** RECORDS TO PROCESS **
Content starts

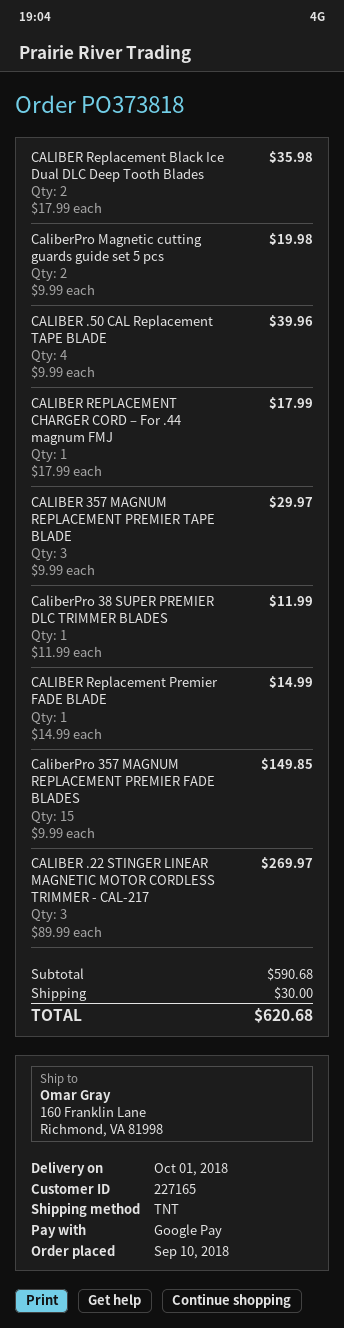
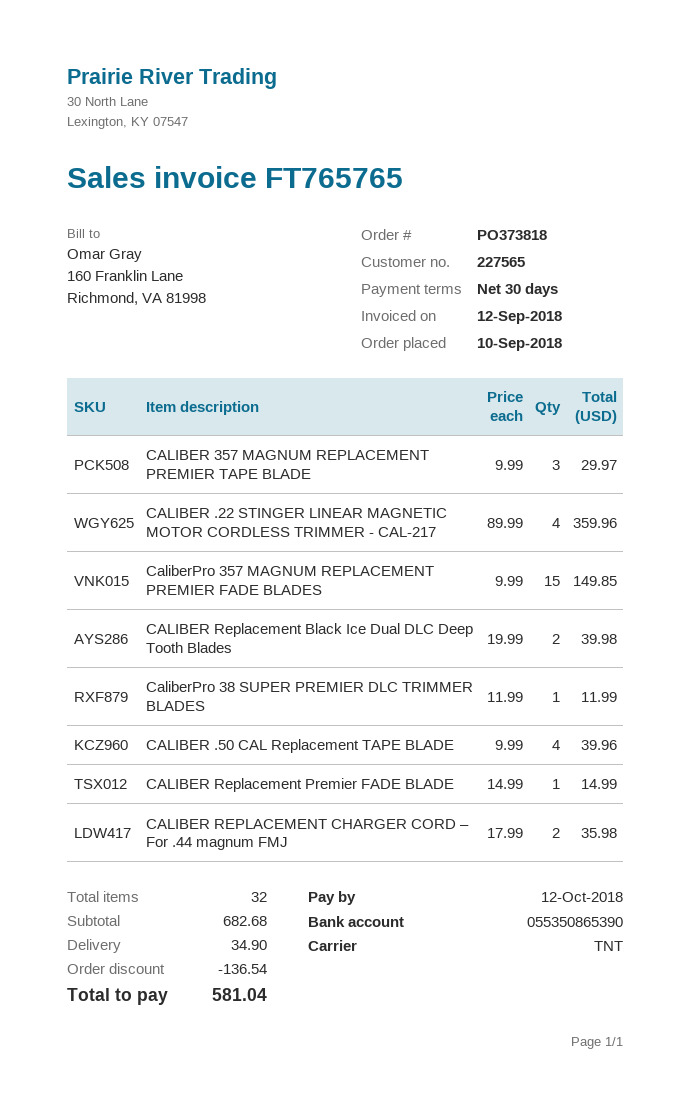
customer number: 227165 -> 227565
CALIBER Replacement Black Ice Dual DLC Deep Tooth Blades: 2 x 17.99 = 35.98 -> 2 x 19.99 = 39.98
CaliberPro Magnetic cutting guards guide set 5 pcs: 2 x 9.99 = 19.98 -> none
CALIBER REPLACEMENT CHARGER CORD – For .44 magnum FMJ: 1 x 17.99 = 17.99 -> 2 x 17.99 = 35.98
CALIBER .22 STINGER LINEAR MAGNETIC MOTOR CORDLESS TRIMMER - CAL-217: 3 x 89.99 = 269.97 -> 4 x 89.99 = 359.96
subtotal: 590.68 -> 682.68
discount: none -> 136.54
shipping: 30.00 -> 34.90
total: 620.68 -> 581.04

Content ends

** TASK OBJECTIVE **
The answer must be every line of the data that contains the word "none".

** OUTPUT FOR THIS EXERCISE **
CaliberPro Magnetic cutting guards guide set 5 pcs: 2 x 9.99 = 19.98 -> none
discount: none -> 136.54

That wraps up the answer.